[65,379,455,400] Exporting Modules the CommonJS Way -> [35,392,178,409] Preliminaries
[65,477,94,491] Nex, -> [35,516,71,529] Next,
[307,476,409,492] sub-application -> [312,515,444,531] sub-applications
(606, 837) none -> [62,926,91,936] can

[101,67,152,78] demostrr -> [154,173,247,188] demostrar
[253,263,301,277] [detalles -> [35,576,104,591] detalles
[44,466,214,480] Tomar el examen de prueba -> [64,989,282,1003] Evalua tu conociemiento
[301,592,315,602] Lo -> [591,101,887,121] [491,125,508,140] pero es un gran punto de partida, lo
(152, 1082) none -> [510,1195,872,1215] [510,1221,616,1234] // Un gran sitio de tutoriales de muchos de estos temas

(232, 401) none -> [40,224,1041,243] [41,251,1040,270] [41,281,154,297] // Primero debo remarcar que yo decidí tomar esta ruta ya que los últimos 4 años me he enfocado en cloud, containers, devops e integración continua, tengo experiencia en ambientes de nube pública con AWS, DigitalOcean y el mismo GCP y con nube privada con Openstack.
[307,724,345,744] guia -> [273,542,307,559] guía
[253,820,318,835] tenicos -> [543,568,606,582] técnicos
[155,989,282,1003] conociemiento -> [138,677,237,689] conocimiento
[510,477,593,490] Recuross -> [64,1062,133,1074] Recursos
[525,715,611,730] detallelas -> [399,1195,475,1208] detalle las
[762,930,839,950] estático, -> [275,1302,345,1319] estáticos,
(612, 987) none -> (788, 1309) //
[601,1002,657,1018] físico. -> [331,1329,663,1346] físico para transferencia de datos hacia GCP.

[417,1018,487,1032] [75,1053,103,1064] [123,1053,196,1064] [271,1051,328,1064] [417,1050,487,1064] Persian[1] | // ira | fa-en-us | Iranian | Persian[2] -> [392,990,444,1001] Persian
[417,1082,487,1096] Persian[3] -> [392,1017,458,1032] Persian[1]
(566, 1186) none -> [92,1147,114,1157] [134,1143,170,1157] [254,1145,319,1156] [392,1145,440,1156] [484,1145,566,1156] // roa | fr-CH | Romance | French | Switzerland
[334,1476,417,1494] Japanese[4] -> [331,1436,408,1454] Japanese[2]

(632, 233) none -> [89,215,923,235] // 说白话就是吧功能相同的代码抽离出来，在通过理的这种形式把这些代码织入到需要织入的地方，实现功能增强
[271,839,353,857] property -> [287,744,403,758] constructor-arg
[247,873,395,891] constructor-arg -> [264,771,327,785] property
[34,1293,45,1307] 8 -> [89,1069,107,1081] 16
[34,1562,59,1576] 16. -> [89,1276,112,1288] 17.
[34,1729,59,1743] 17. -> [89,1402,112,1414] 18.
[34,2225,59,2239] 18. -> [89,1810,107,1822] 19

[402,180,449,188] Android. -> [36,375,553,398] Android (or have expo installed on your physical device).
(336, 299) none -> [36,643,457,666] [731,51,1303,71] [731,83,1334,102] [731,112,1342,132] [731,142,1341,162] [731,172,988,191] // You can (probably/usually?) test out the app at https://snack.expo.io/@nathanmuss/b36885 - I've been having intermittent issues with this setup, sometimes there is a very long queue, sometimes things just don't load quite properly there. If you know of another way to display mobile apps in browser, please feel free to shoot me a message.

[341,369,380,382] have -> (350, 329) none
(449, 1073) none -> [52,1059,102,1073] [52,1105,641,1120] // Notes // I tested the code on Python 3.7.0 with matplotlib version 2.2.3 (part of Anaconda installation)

════════════════════

Problem description: Tell me how many lines in the entries contain the string "Persian", and give nothing besides that number.

Task output: 2